As legal expert Christopher Wallace warned, people with whom you have gained a sense of familiarity and trust often act detrimentally to your financial well being. This advice holds especially true in the cybersecurity world, wherein Jones Day, Kroger, MultiCare, and others have seen their vendors compromise their data. Microsoft, SolarWinds, and file-transfer service Accellion have recently gained notoriety as vendors responsible for recent breaches and hacks involving companies and federal agencies around the world. Indeed, hackers often attack a well-defended target through its vendor, on the often-correct suspicion that a smaller vendor can offer access to the target’s information without the target’s security.

For this reason, Cybersecurity Commandment #10 proclaims, “Keep an eye on your vendors.” This involves five discrete actions:

1. Learn your vendor’s data security protocols before entrusting it with your data. A chain is only as strong as its weakest link, and your data is only as secure as the least secure vendor with access to that data. With that in mind, become familiar with your vendors’ data security protocols. What data security do they have in place? How often do they backup their information, and how do they do so? What are their protocols in the event of a ransomware attack? Ensure that your vendors employ data security measures commensurate with the data with which you are entrusting them.

2. Limit your vendor’s access to your data. Few people would give a contractor their house key and leave them unattended for years, but many companies give their vendors this kind of access to their data. Your kitchen contractor should not need access to your bedroom, and your cloud storage vendor does not necessarily need access to your employees’ personal health information. For example, many government contractors follow NIST 800-171, which prescribes limiting system access to authorized users and restricting the types of transactions and functions that authorized users can execute. Other businesses would do well to delineate their vendors’ access along these lines.

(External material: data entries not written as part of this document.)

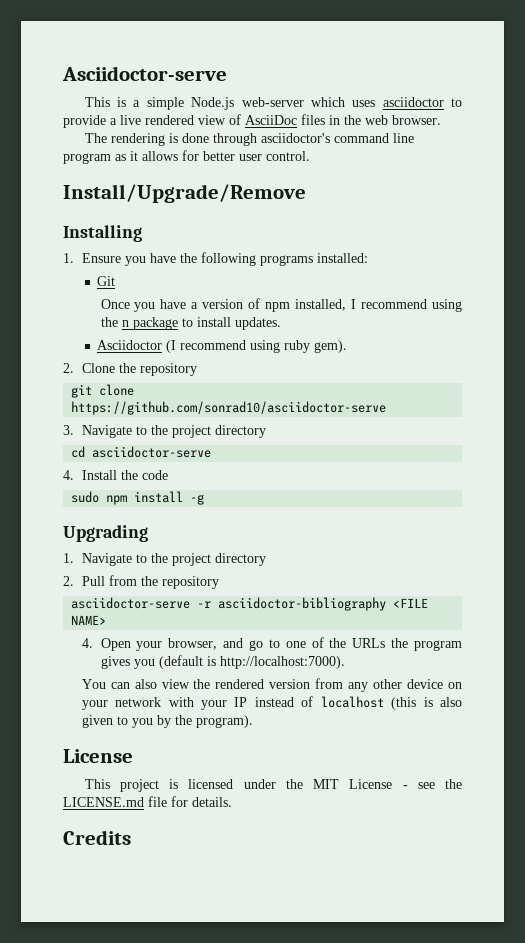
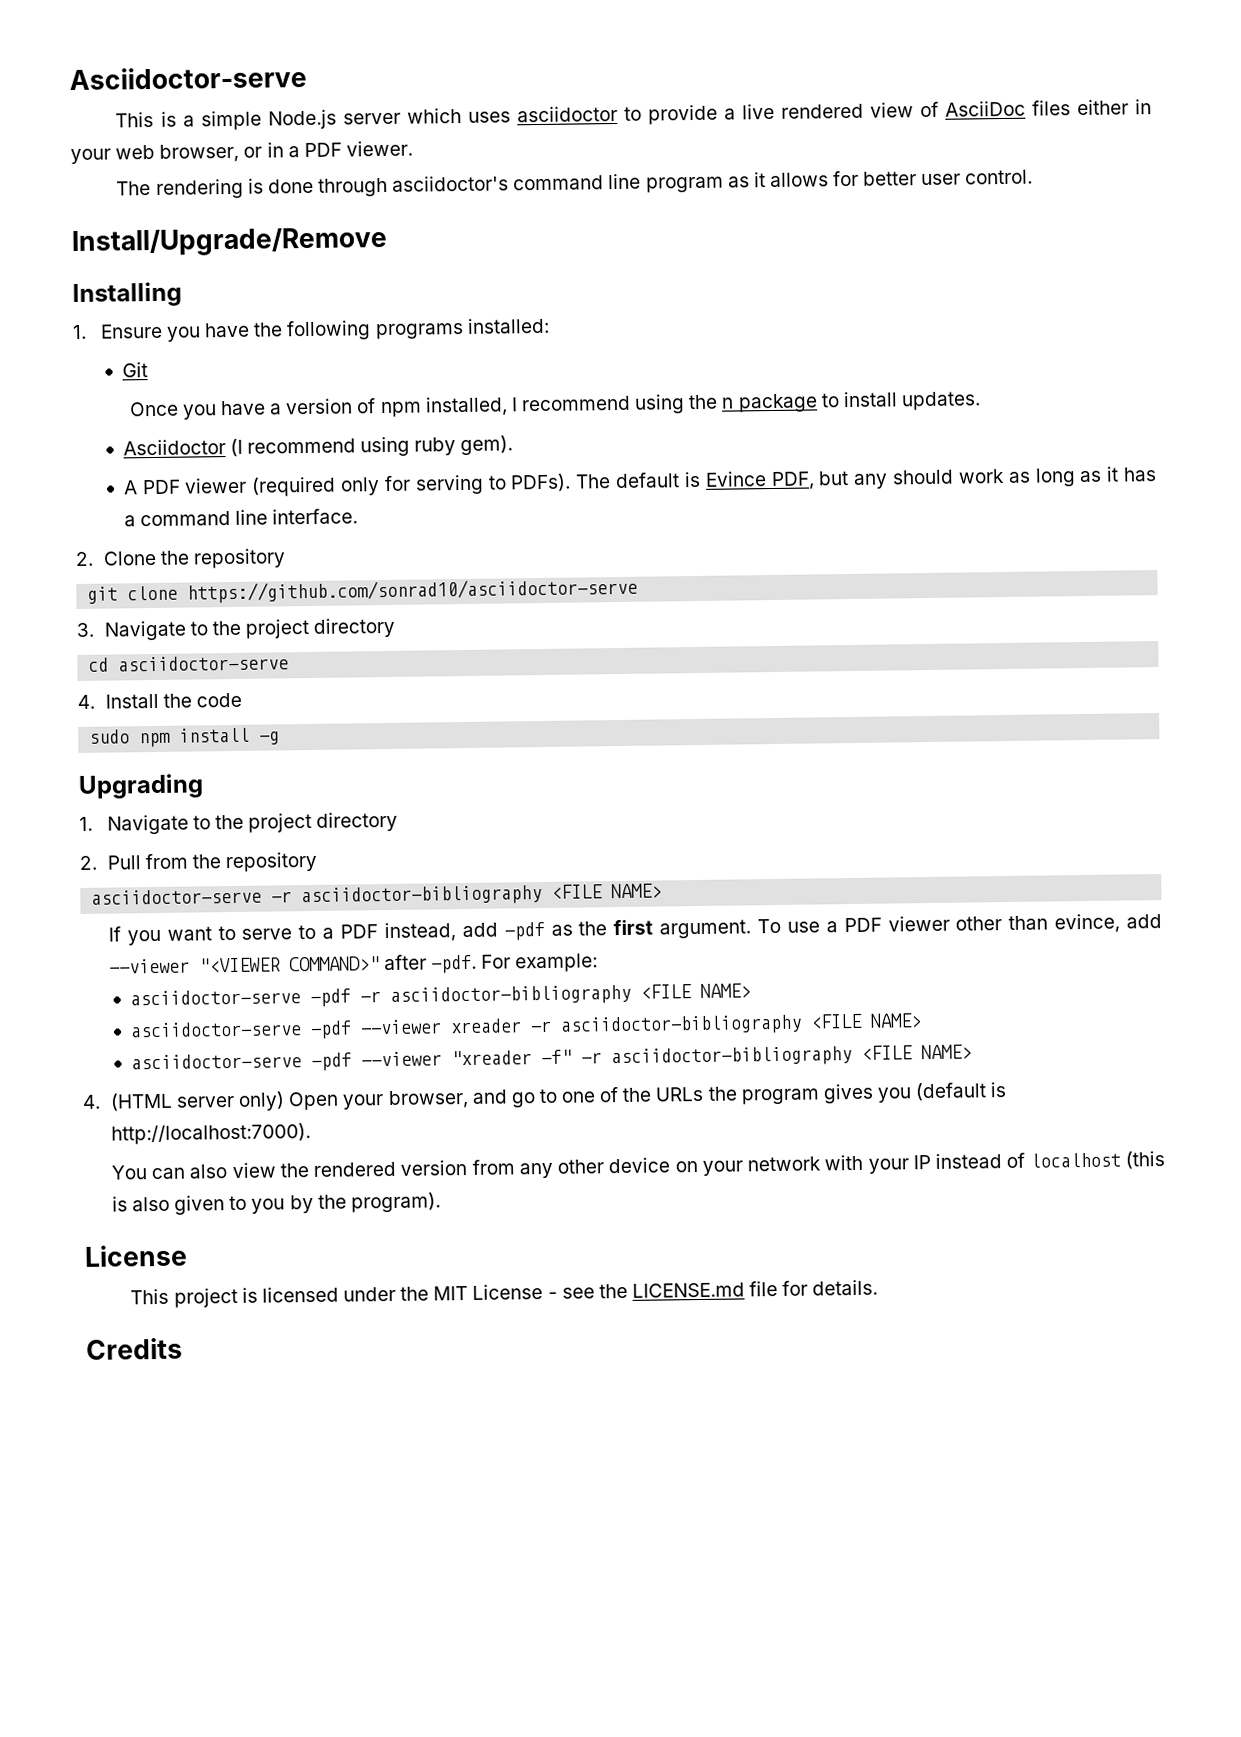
[241,97,304,107] web-server -> [342,112,401,125] server
[329,115,441,125] in the web browser. -> [1076,99,1152,116] [70,140,413,165] either in your web browser, or in a PDF viewer.
(348, 346) none -> [122,466,1157,497] [123,508,359,527] // A PDF viewer (required only for serving to PDFs). The default is Evince PDF, but any should work as long as it has a command line interface.
[81,638,93,648] 4. -> [107,913,1162,946] [108,953,599,974] [129,983,751,1008] [129,1013,922,1040] [130,1044,972,1072] [82,1091,286,1112] If you want to serve to a PDF instead, add -pdf as the first argument. To use a PDF viewer other than evince, add --viewer "<VIEWER COMMAND>" after -pdf. For example: // asciidoctor-serve -pdf -r asciidoctor-bibliography <FILE NAME> // asciidoctor-serve -pdf --viewer xreader -r asciidoctor-bibliography <FILE NAME> // asciidoctor-serve -pdf --viewer "xreader -f" -r asciidoctor-bibliography <FILE NAME> // 4. (HTML server only)

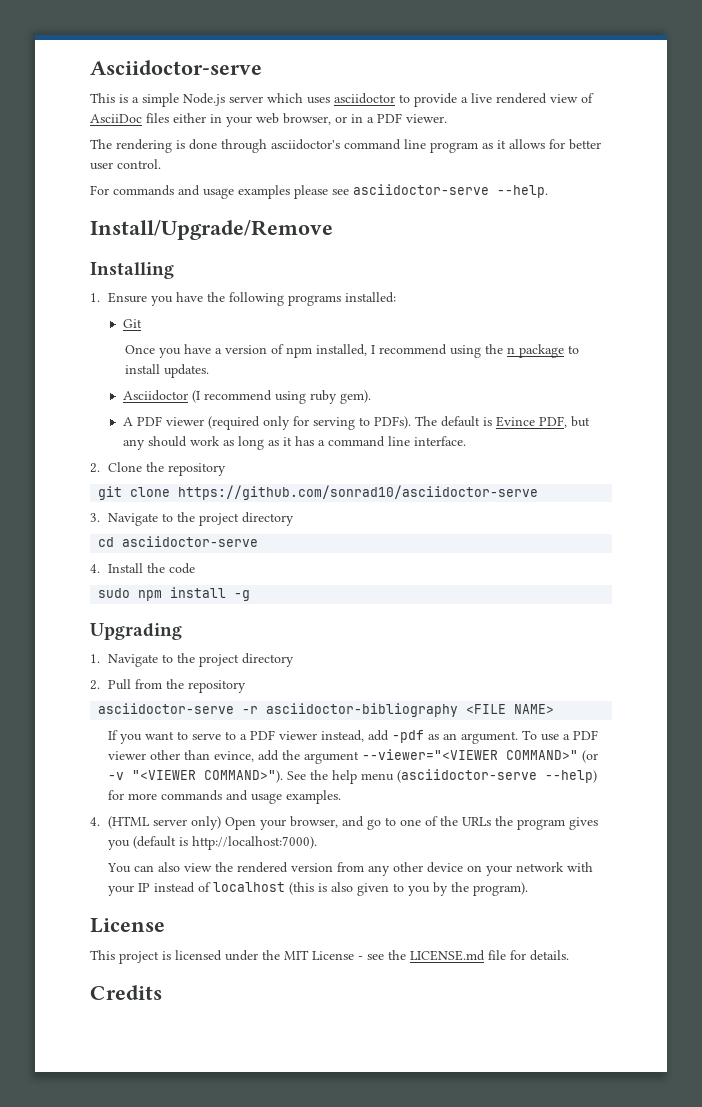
(1034, 177) none -> [90,184,548,199] // For commands and usage examples please see asciidoctor-serve --help.
(379, 931) none -> [278,731,317,740] viewer
[578,919,654,936] the first -> [442,733,457,740] an
[108,953,599,974] [129,983,751,1008] [129,1013,922,1040] [130,1044,972,1072] --viewer "<VIEWER COMMAND>" after -pdf. For example: // asciidoctor-serve -pdf -r asciidoctor-bibliography <FILE NAME> // asciidoctor-serve -pdf --viewer xreader -r asciidoctor-bibliography <FILE NAME> // asciidoctor-serve -pdf --viewer "xreader -f" -r asciidoctor-bibliography <FILE NAME> -> [281,749,598,764] [107,769,597,784] [107,790,341,804] the argument --viewer="<VIEWER COMMAND>" (or -v "<VIEWER COMMAND>"). See the help menu (asciidoctor-serve --help) for more commands and usage examples.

3. No vendor is too small. As mentioned above, hackers often attack secure targets through less secure vendors, which are more likely to be smaller companies that may not have the time or inclination to install elaborate data security measures. Small business tend to have less security than large corporations, so it stands to reason that a small vendor might prove an attractive entry point to a larger business. Additionally, foreign threat actors often attack small businesses purely for profit, and if these attacks disclose a path into your profitable business, you may be in line for an attack as well. So any business, big or small, with access to your data needs to comply with your data security protocols.

4. Audit your vendors. For vendors entrusted with sensitive or confidential information, your contract should provide you the right to audit their data security protocols regularly to ensure compliance. Promises mean nothing if the vendor cannot consistently demonstrate its ability to fulfill them.

5. Ensure you are covered in the event of an attack on your vendor. When a vendor suffers a data breach, you do not want to bear the brunt of any associated loss. For vendors with access to sensitive or confidential information, your contract should ensure that the vendor indemnifies you. Vendors unable to reasonably indemnify you should have appropriate insurance, which the contract should specify.

Cyber attacks through vendors will remain a mainstay for the foreseeable future. To make sure you won’t slip and expose your data, follow commandment #10 and protect your company from the consequences of a vendor breach.